---- Excerpted records

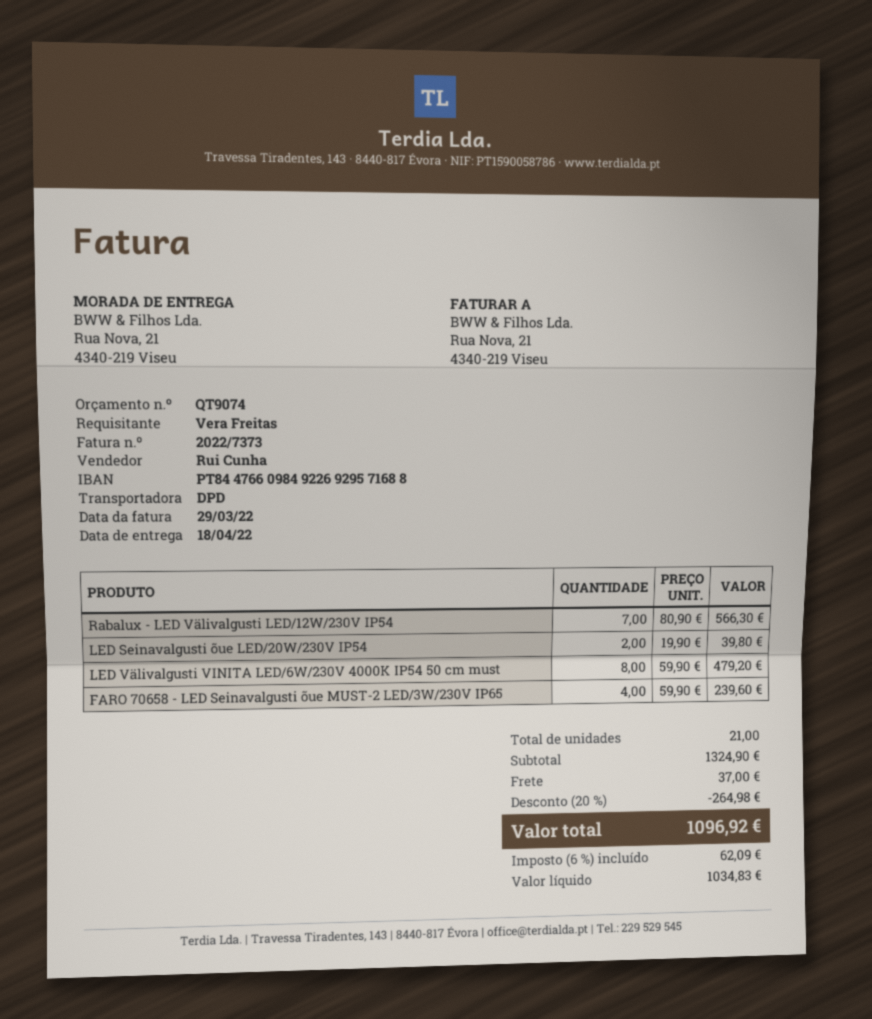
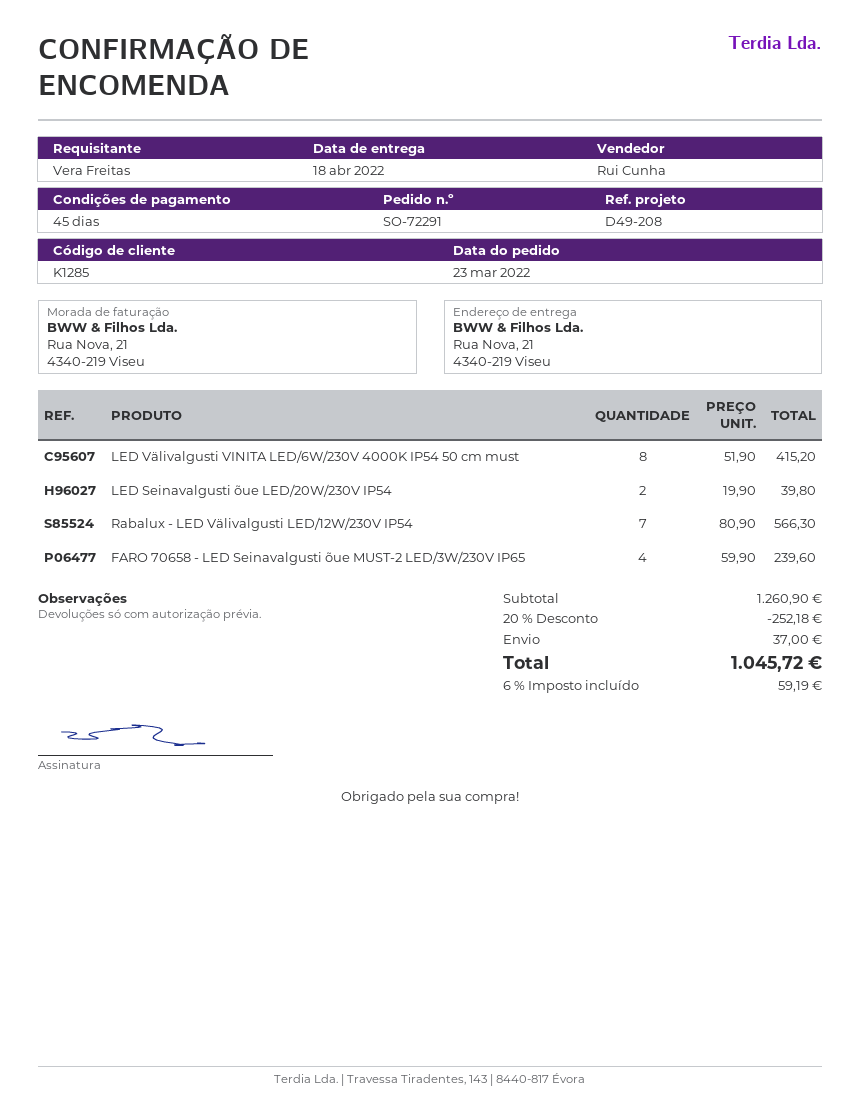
LED Välivalgusti VINITA LED/6W/230V 4000K IP54 50 cm must: 8 x 59.90 = 479.20 -> 8 x 51.90 = 415.20
subtotal: 1324.90 -> 1260.90
discount: 20% = 264.98 -> 20% = 252.18
tax: 6% = 62.09 -> 6% = 59.19
total: 1096.92 -> 1045.72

--------

Write out the data above precisely. Pictures stay out.

▶ [Response to the task]:
LED Välivalgusti VINITA LED/6W/230V 4000K IP54 50 cm must: 8 x 59.90 = 479.20 -> 8 x 51.90 = 415.20
subtotal: 1324.90 -> 1260.90
discount: 20% = 264.98 -> 20% = 252.18
tax: 6% = 62.09 -> 6% = 59.19
total: 1096.92 -> 1045.72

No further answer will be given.